Italian mob boss and criminal

Domenico Tripodo (/it/; c. 1923 − August 26, 1976) was an Italian criminal and a historical and charismatic boss of the 'Ndrangheta dominating the city of Reggio Calabria and the surrounding areas. Also known as Don Mico Tripodo, he was one of the most powerful 'Ndrangheta bosses of his time, held in high respect by his criminal associates.

==Powerful ‘Ndrangheta boss==
Tripodo rose to power by ousting the old Reggio boss Domenico Strati after a two-year conflict in 1958-59. In the 1960s, he formed a sort of triumvirate with Antonio Macrì, the boss of the city of Siderno and Girolamo Mommo Piromalli, head of the most powerful 'ndrina on the Tyrrhenian coast. The triumvirate’s senior position was recognized by all other family chiefs and its advice was, in most cases, followed without protest.

Tripodo acquired considerable financial resources through tobacco smuggling. He had relations with the Sicilian Mafia and was the "compare d’anello" (a kind of best man and trusted friend) of Mafia boss Totò Riina at his wedding in 1974. According to Enzo Ciconte, a specialist on the 'Ndrangheta and a consultant for the Antimafia Commission, that would only be possible if they were considered to be of the same rank.

==Leadership challenged==
Don Mico was a traditional 'Ndrangheta capobastone who, together with Macrì, was opposed to new developments in the organisation such as the entry into kidnapping and drug trafficking, as well as the formation of the Santa, a secret society within the 'Ndrangheta established in the early 1970s to maximize the power and invisibility of the most important bosses.

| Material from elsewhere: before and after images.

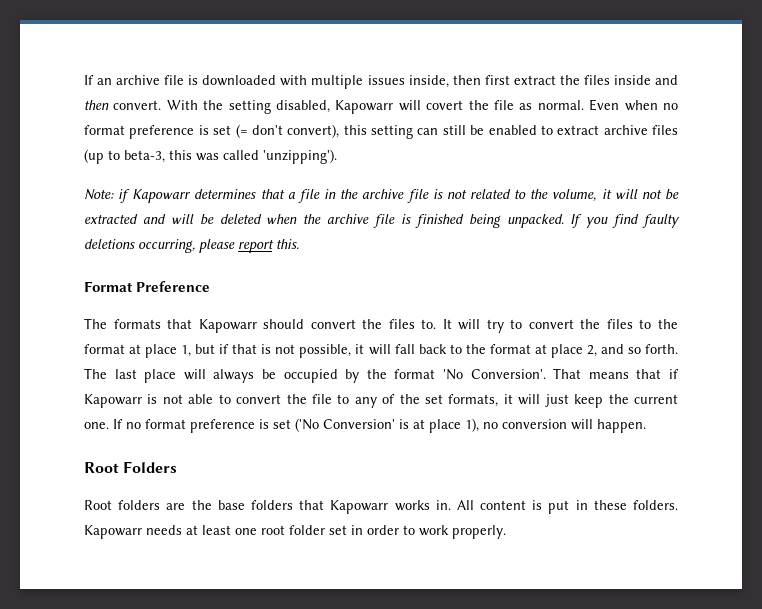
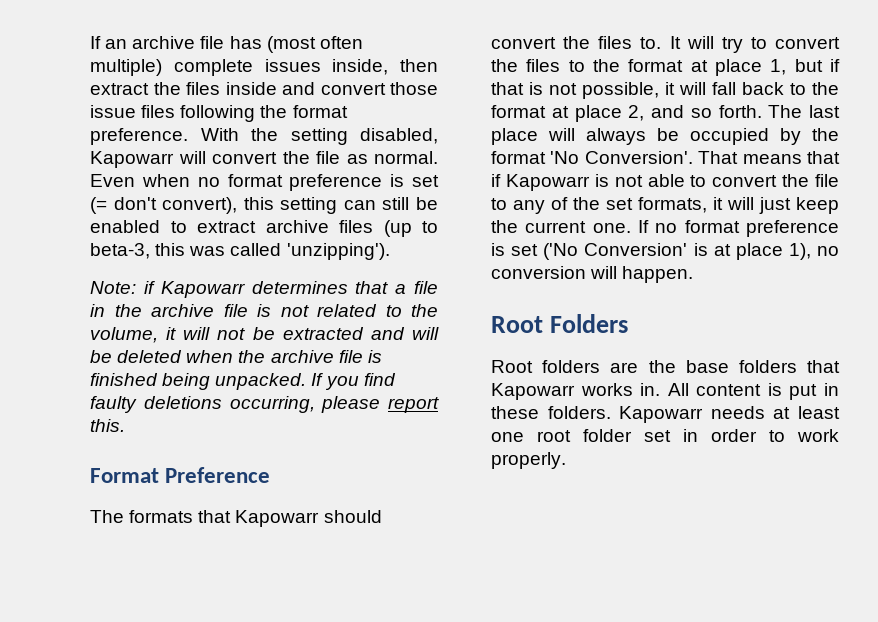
- If an archive file is downloaded with multiple issues inside, then first extract the files inside and then convert.
+ If an archive file has (most often multiple) complete issues inside, then extract the files inside and convert those issue files following the format preference.
- With the setting disabled, Kapowarr will covert the file as normal.
+ With the setting disabled, Kapowarr will convert the file as normal.

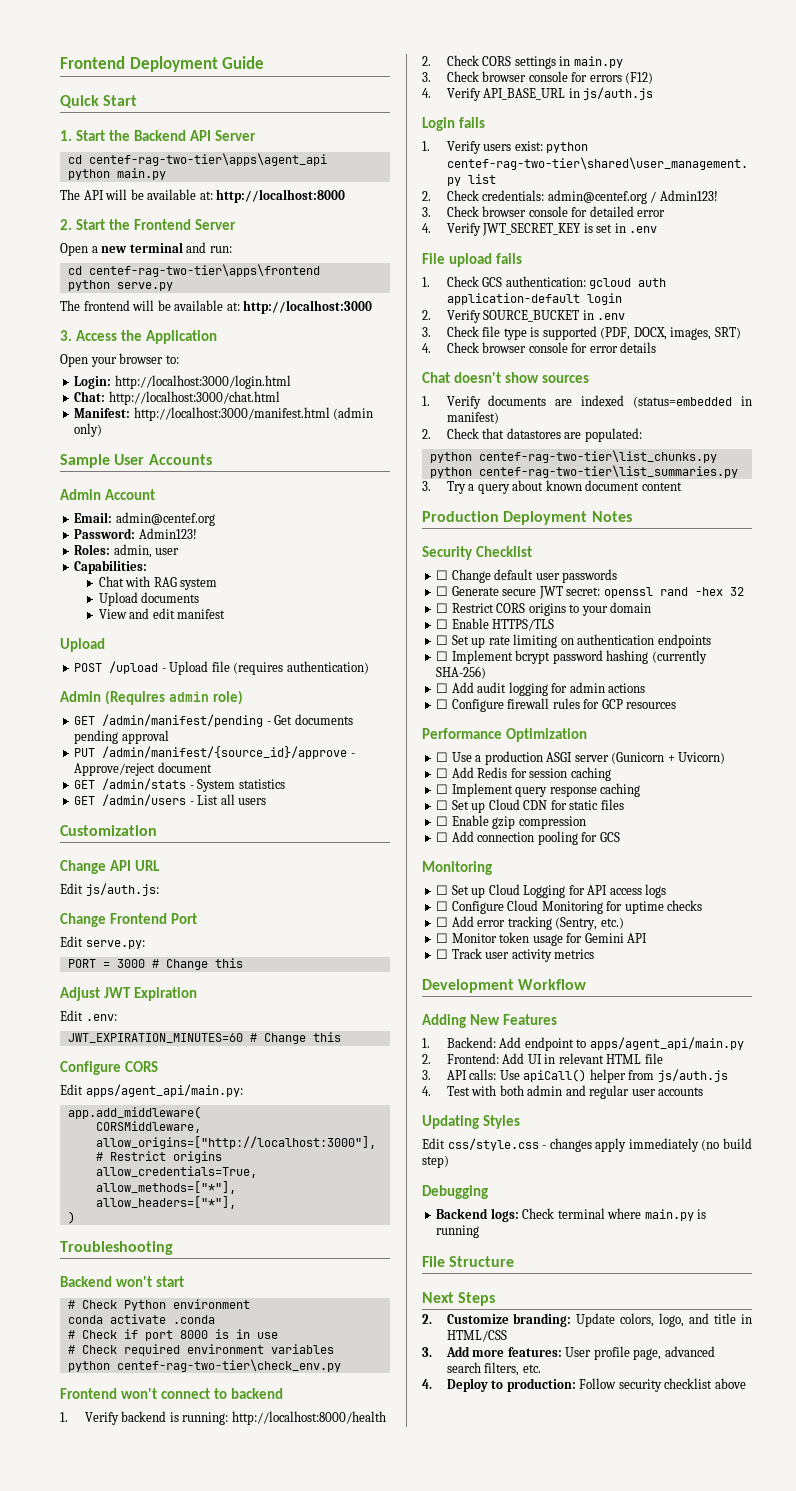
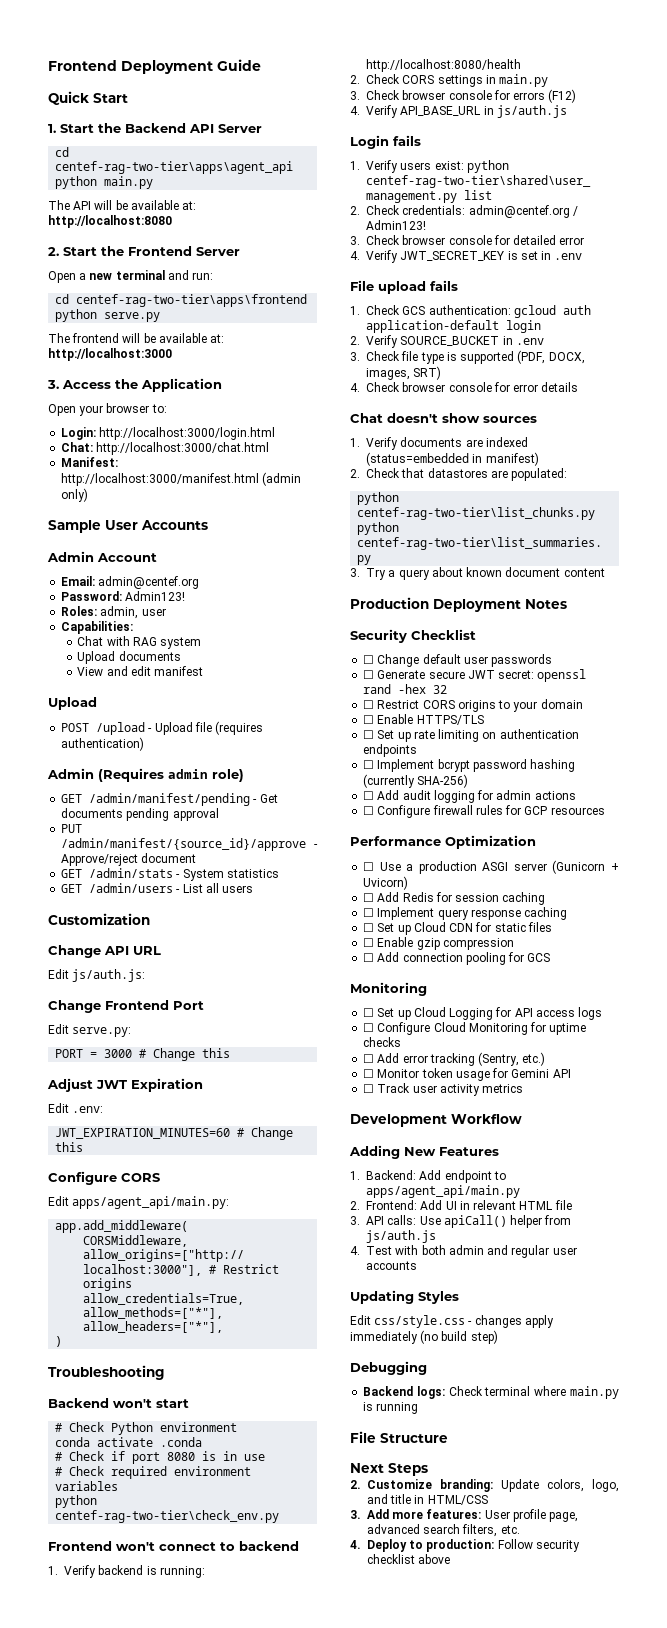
- The API will be available at: http://localhost:8000
+ The API will be available at: http://localhost:8080
- # Check if port 8000 is in use
+ # Check if port 8080 is in use
- 1. Verify backend is running: http://localhost:8000/health
+ 1. Verify backend is running: http://localhost:8080/health

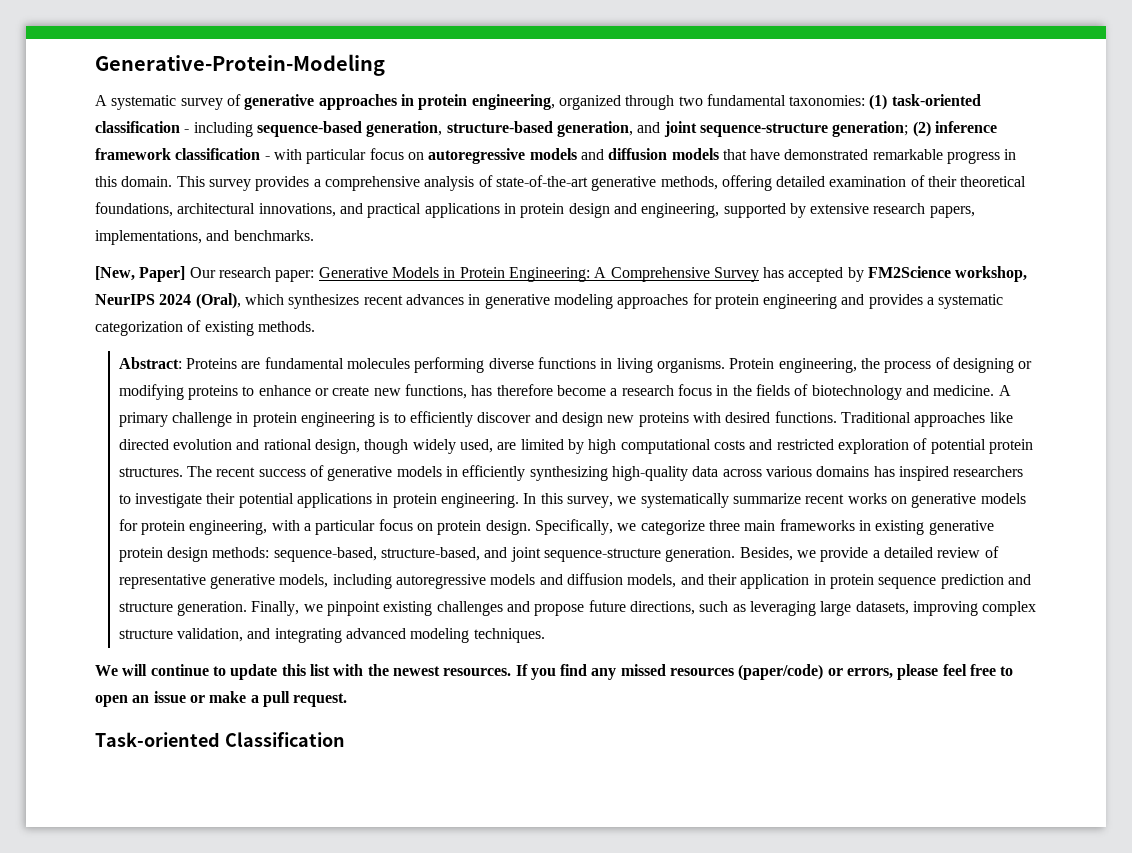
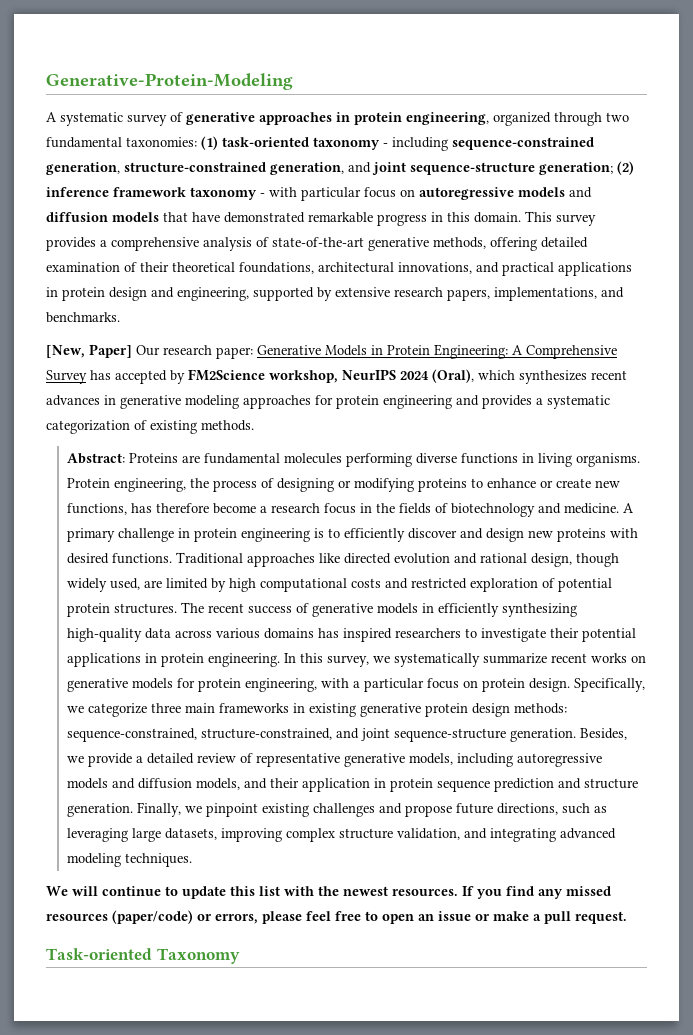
- A systematic survey of generative approaches in protein engineering, organized through two fundamental taxonomies: (1) task-oriented classification - including sequence-based generation, structure-based generation, and joint sequence-structure generation; (2) inference framework classification - with particular focus on autoregressive models and diffusion models that have demonstrated remarkable progress in this domain.
+ A systematic survey of generative approaches in protein engineering, organized through two fundamental taxonomies: (1) task-oriented taxonomy - including sequence-constrained generation, structure-constrained generation, and joint sequence-structure generation; (2) inference framework taxonomy - with particular focus on autoregressive models and diffusion models that have demonstrated remarkable progress in this domain.
- Specifically, we categorize three main frameworks in existing generative protein design methods: sequence-based, structure-based, and joint sequence-structure generation.
+ Specifically, we categorize three main frameworks in existing generative protein design methods: sequence-constrained, structure-constrained, and joint sequence-structure generation.
- Task-oriented Classification
+ Task-oriented Taxonomy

Tripodo was opposed by his former underbosses in Reggio, the De Stefano brothers. They won a monopoly of construction work in northern Reggio Calabria, moving the rival Tripodo group out of the market of public work contracts with the support of the Piromalli and Mammolito clans. They also robbed a shipment of smuggled tobacco belonging to Tripodo. The various disagreement led to bloodshed in the First 'Ndrangheta war, which took place in 1974-76. Tripodo tried to strike first, killing Giovanni De Stefano in 1974.

==Arrest and death==
Tripodo did not see the end of the conflict. He was arrested on February 21, 1975, and incarcerated in the Poggioreale prison in Naples. On August 26, 1976, he was stabbed to death in prison on the request of the De Stefano crime family with the help of Camorra boss Raffaele Cutolo, the boss of the Nuova Camorra Organizzata (NCO) who worked with the De Stefanos in drug trafficking. Paolo De Stefano emerged as the new leader of the Reggio Calabria 'Ndrangheta.

After the defeat, his son Carmelo Tripodo first moved to north Italy, later to Caserta in Campania, and finally in 1992 to Fondi in Lazio. He allied himself with the Calabrian Imerti-Condello clan, historical enemies of the De Stefanos. He was arrested on October 30, 1996, in Rome on charges of extortion and usury.